SAN JOSE, Calif. – Eighty passengers and five crew members were held aboard a jet for three hours after it landed Saturday because a passenger said a man had dispersed a powdery substance in the ventilation system.
The substance was confetti from a greeting card that a man had accidentally spilled, FBI spokesman Andrew Black said.
Police, FBI and emergency crews met the plane at about 2:30 p.m. and set up a decontamination tent for the passengers of United Airlines Flight 1669 from Chicago. They were being released about 7 p.m.
"The substance being found in the airplane appears to be nothing more than confetti that spilled out of a greeting card," said FBI spokesman Andrew Black. "Now we have an airplane on the runway with 80 plus passengers who are not very happy right now."
The man's identity was not released, but Black said he is a longtime San Francisco Bay area resident.
Someone aboard the plane told a crew member the man had dispersed powder into the ventilation system. The San Jose airport was alerted, and once the plane arrived, fire department personnel took air samples from inside, said police spokesman Rubens Dalaison.
The man who spilled the confetti was escorted off the plane, stripped him of his clothing, washed down with detergent and dressed in a hazardous materials suit that traps vapors.
The man and the witness were questioned by police.

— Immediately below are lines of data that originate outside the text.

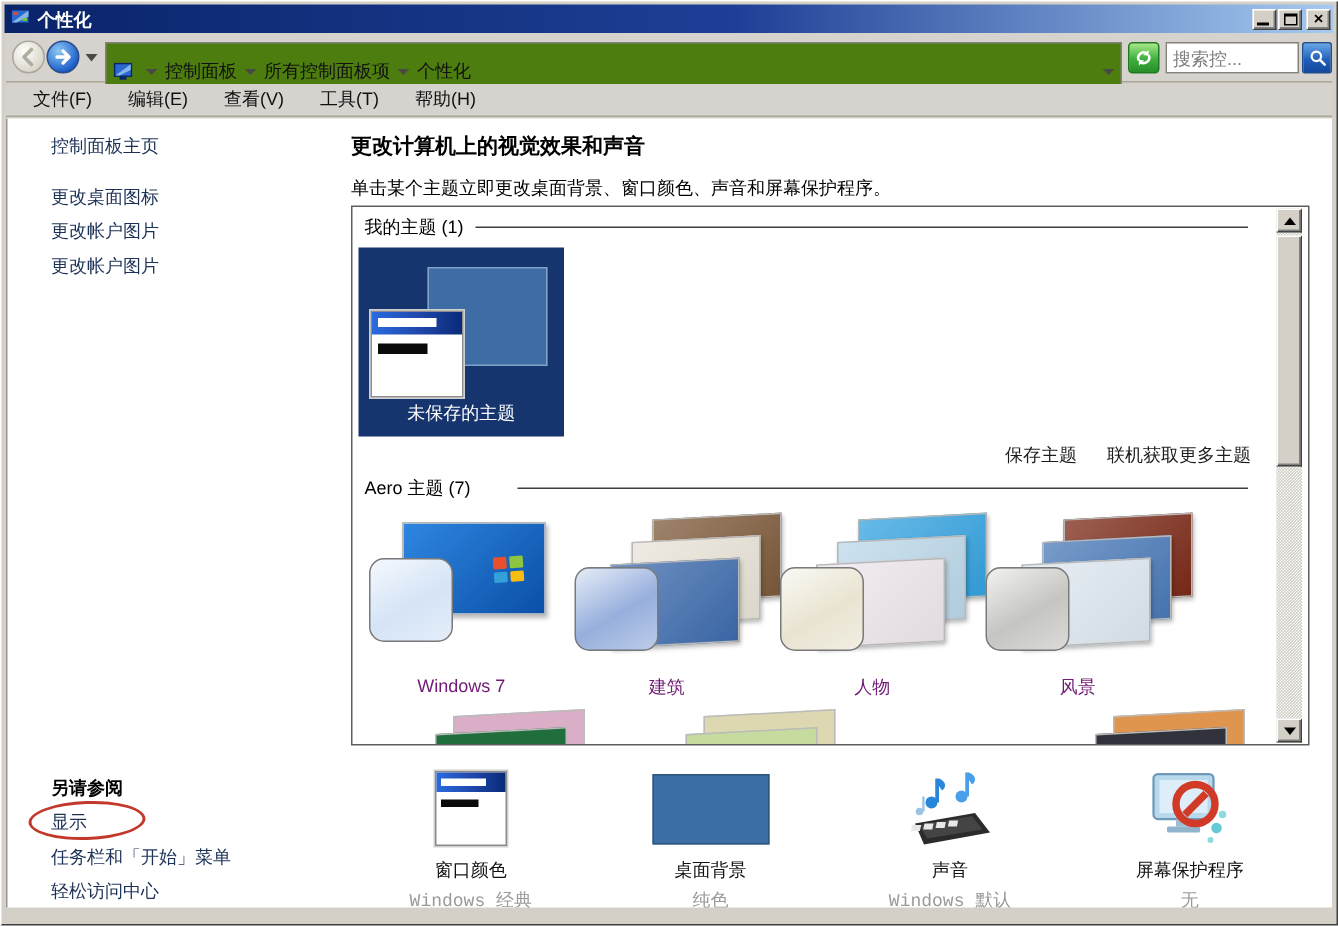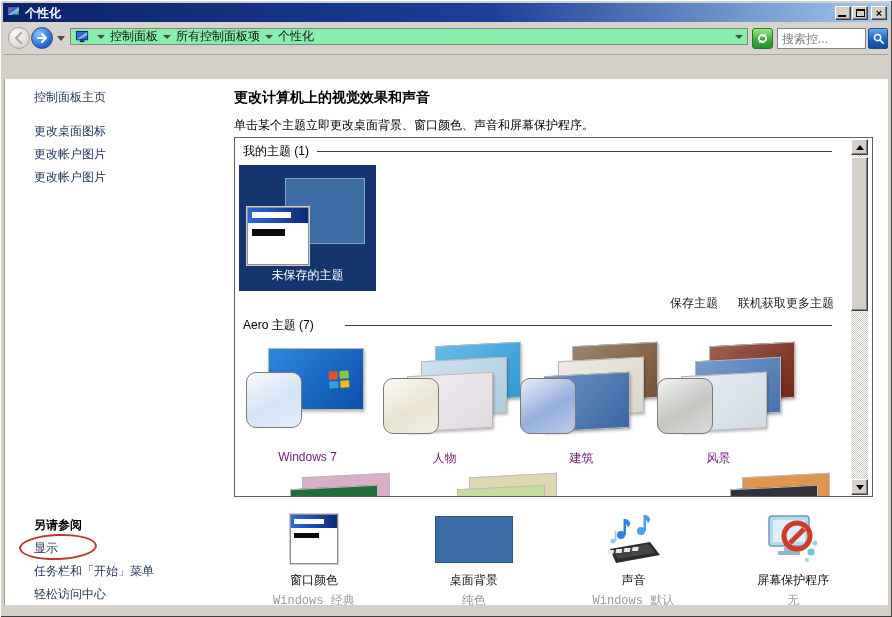--- a/index.html
+++ b/index.html
@@ -27,7 +27,7 @@
   .navbtn svg{position:absolute;left:3px;top:3px;}
   .nav-caret{position:absolute;left:53px;top:14px;width:0;height:0;
     border-left:4px solid transparent;border-right:4px solid transparent;border-top:5px solid #4a4a42;cursor:pointer;}
-  .addr{position:absolute;left:66px;top:6px;width:678px;height:17px;background:#86efac;
+  .addr{position:absolute;left:66px;top:6px;width:678px;height:39px;background:#4d7c0f;
     border:1px solid #84827a;display:flex;align-items:center;padding:0 4px;font-size:12px;color:#111;}
   .addr .aicon{flex:none;margin-right:2px;}
   .crumb-sep{width:0;height:0;border-left:4px solid transparent;border-right:4px solid transparent;

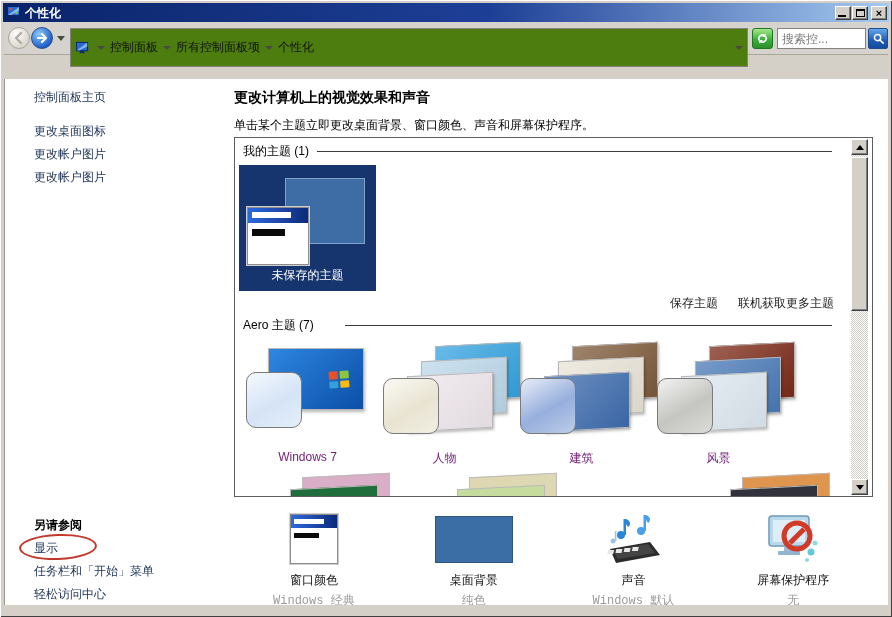--- a/index.html
+++ b/index.html
@@ -187,6 +187,13 @@
     </span>
   </div>
 
+  <div class="menubar">
+    <span class="mi">文件(F)</span>
+    <span class="mi">编辑(E)</span>
+    <span class="mi">查看(V)</span>
+    <span class="mi">工具(T)</span>
+    <span class="mi">帮助(H)</span>
+  </div>
 
   <div class="client">
 

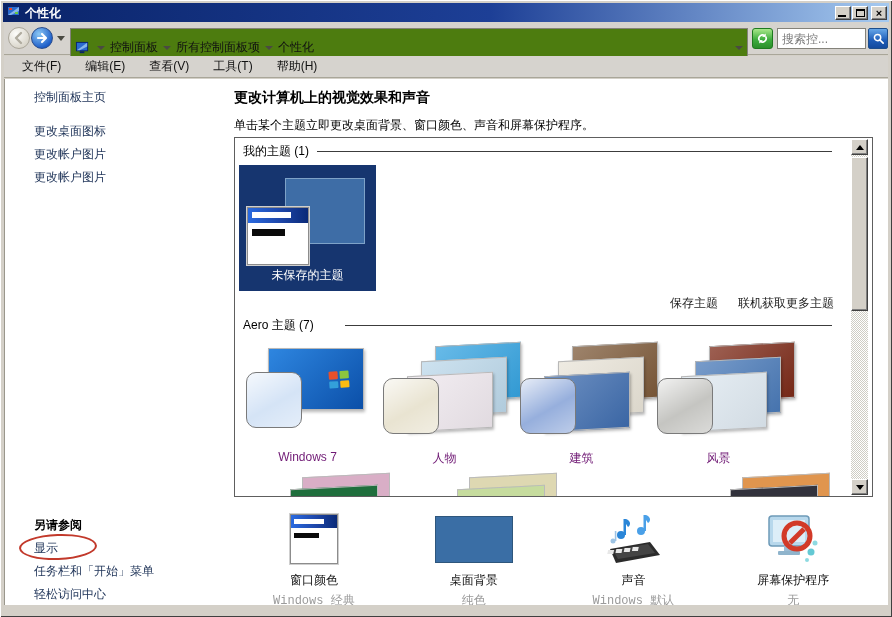--- a/index.html
+++ b/index.html
@@ -249,6 +249,15 @@
           <div class="tlabel">Windows 7</div>
         </div>
         <div class="tcell">
+          <div class="thumb" style="--glass: #88a4d8; --card1: #3e6cae; --card2: #e9e4d8; --card3: #7d5a3a;">
+            <div class="card c3"></div>
+              <div class="card c2"></div>
+              <div class="card c1"></div>
+            <div class="glass"></div>
+          </div>
+          <div class="tlabel">建筑</div>
+        </div>
+        <div class="tcell">
           <div class="thumb" style="--glass: #e6e0cb; --card1: #efe8ee; --card2: #bcd8ea; --card3: #35a3e0;">
             <div class="card c3"></div>
               <div class="card c2"></div>
@@ -256,15 +265,6 @@
             <div class="glass"></div>
           </div>
           <div class="tlabel">人物</div>
-        </div>
-        <div class="tcell">
-          <div class="thumb" style="--glass: #88a4d8; --card1: #3e6cae; --card2: #e9e4d8; --card3: #7d5a3a;">
-            <div class="card c3"></div>
-              <div class="card c2"></div>
-              <div class="card c1"></div>
-            <div class="glass"></div>
-          </div>
-          <div class="tlabel">建筑</div>
         </div>
         <div class="tcell">
           <div class="thumb" style="--glass: #bdbdb9; --card1: #dfe9f1; --card2: #4a7ab8; --card3: #7c2a18;">

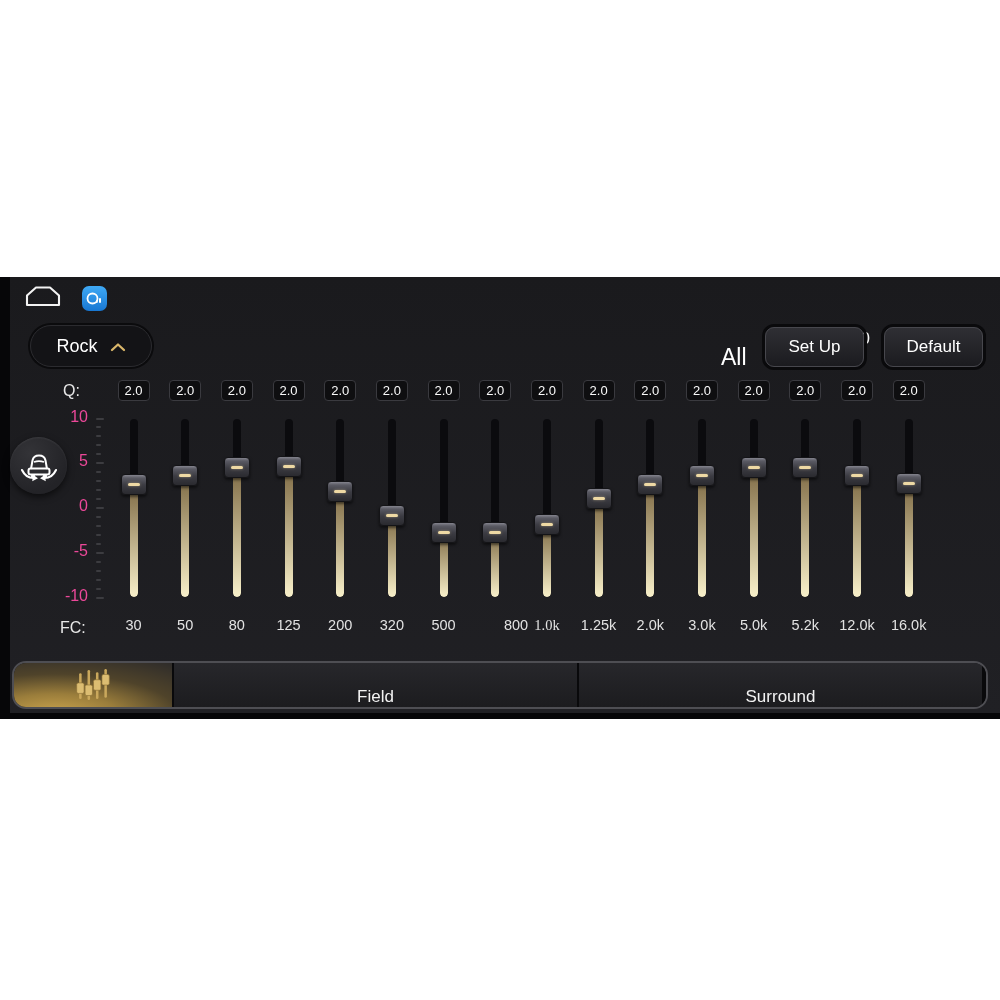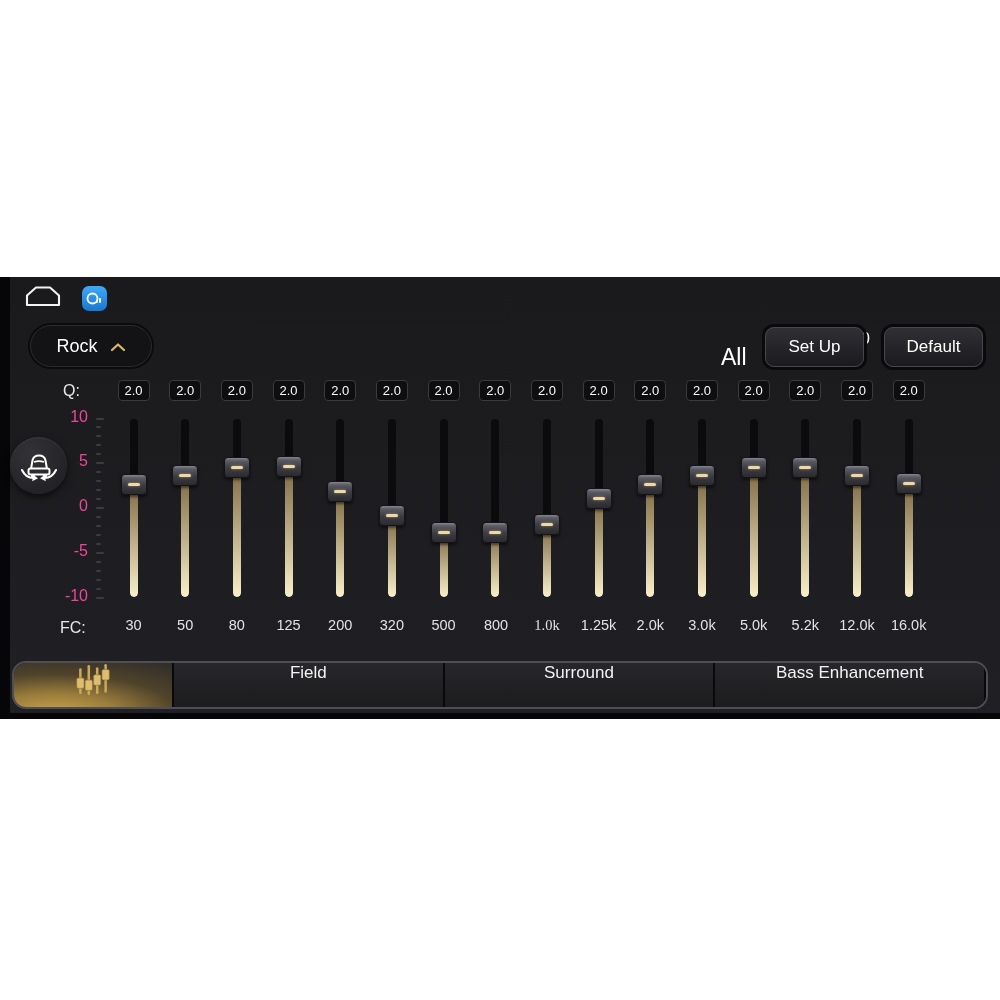--- a/index.html
+++ b/index.html
@@ -298,7 +298,7 @@
         <div class="fc-label" style="left: 310.22px;">200</div>
         <div class="fc-label" style="left: 361.9px;">320</div>
         <div class="fc-label" style="left: 413.58px;">500</div>
-        <div class="fc-label" style="left: 466px;">800</div>
+        <div class="fc-label" style="left: 486px;">800</div>
         <div class="fc-label" style="left: 516.94px; font-family: Liberation Serif, serif;">1.0k</div>
         <div class="fc-label" style="left: 568.62px;">1.25k</div>
         <div class="fc-label" style="left: 620.3px;">2.0k</div>

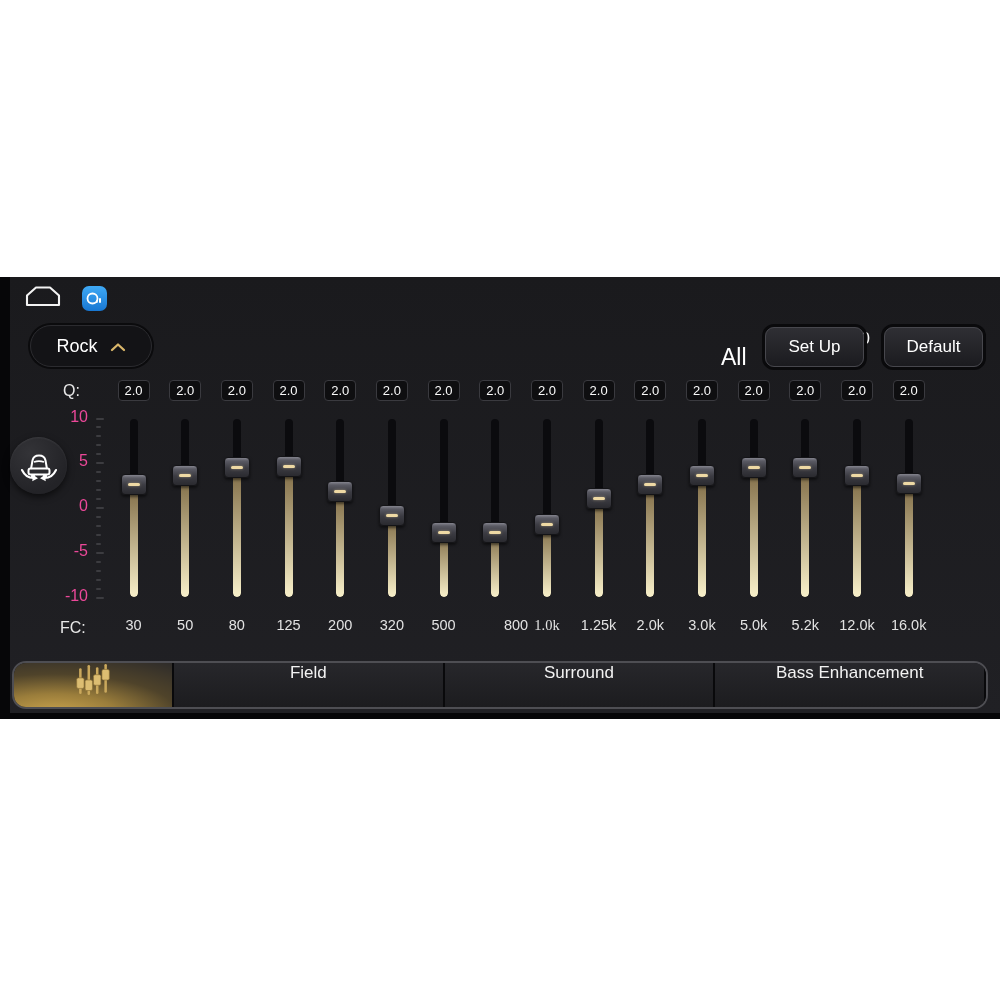--- a/index.html
+++ b/index.html
@@ -64,7 +64,7 @@
   
   .tab-bar{position:absolute;left:12px;top:384px;width:976px;height:48px;box-sizing:border-box;
            border:2px solid #4e4e53;border-radius:14px;background:#141417;display:flex;overflow:hidden;}
-  .tab{flex:1;display:flex;align-items:flex-start;justify-content:center;color:#f2f2f2;font-size:17px;
+  .tab{flex:1;display:flex;align-items:flex-end;justify-content:center;color:#f2f2f2;font-size:17px;
        background:linear-gradient(#27272b,#1c1c1f);}
   .tab.icon-tab{flex:0 0 158px;}
   .tab.active{background:radial-gradient(135% 160% at 26% 118%,#cda64e 0%,#9a7d3b 30%,#4f432a 58%,#26262a 100%);}

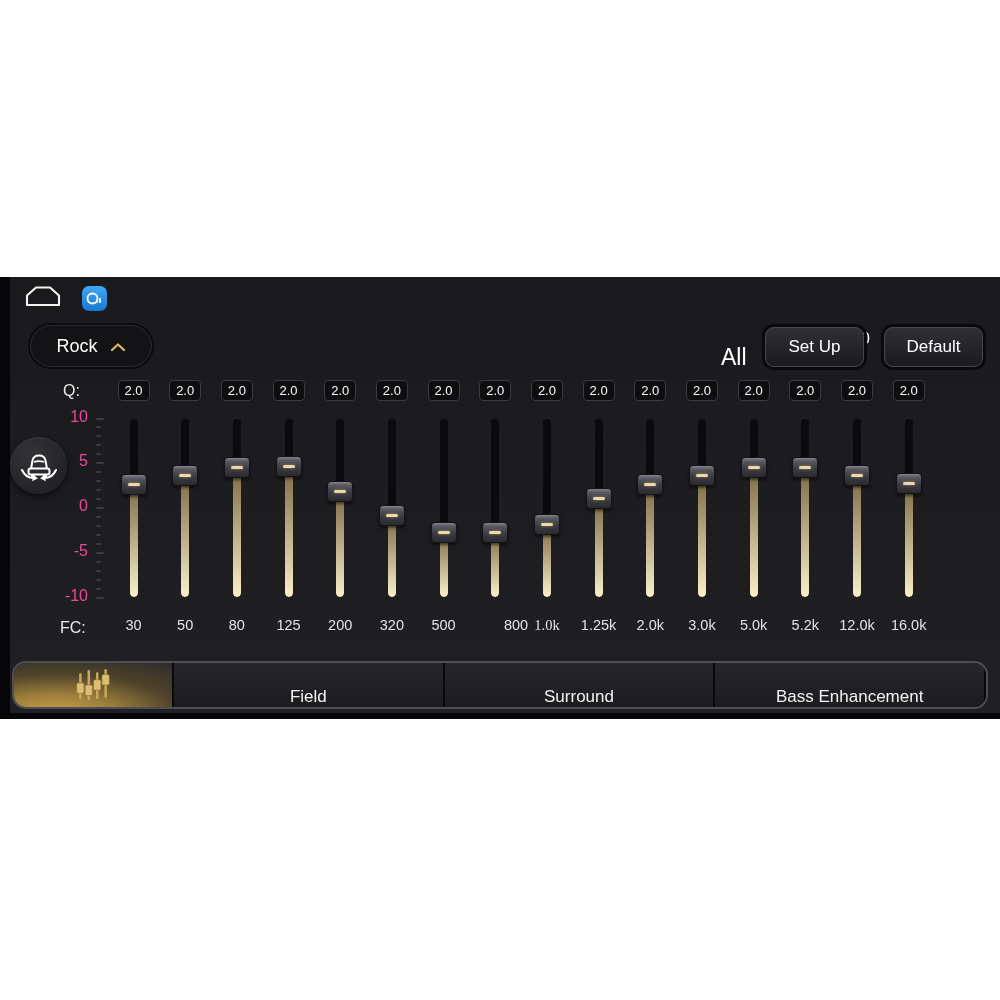--- a/index.html
+++ b/index.html
@@ -333,9 +333,6 @@
           <span>Surround</span>
         </div>
         <div class="tab-sep"></div>
-        <div class="tab">
-          <span>Bass Enhancement</span>
-        </div>
         <div class="tab-sep"></div>
       </div>
   </div>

San Jose Fire Department battalion chief Kevin Conant said his department has been busy responding to numerous calls of mysterious powders.
"We've investigated everything from beach sand to baking powder to confetti," Conant said. "We're taking all these incidents seriously. We'll send all the resources required and investigate it as a credible threat."
At Washington's Dulles International Airport, a spokeswoman said a powdery substance found in a restroom on a United Airlines plane from London was being tested at an Army laboratory in Maryland.
Spokeswoman Tara Hamilton said the flight was met Saturday by a hazardous materials team and FBI agents, who determined that 17 people out of 216 passengers and 14 crew members had used the bathroom.
The 17 passengers were detained and preliminary decontamination steps were taken on them, which Hamilton said consisted for most part of washing their hands.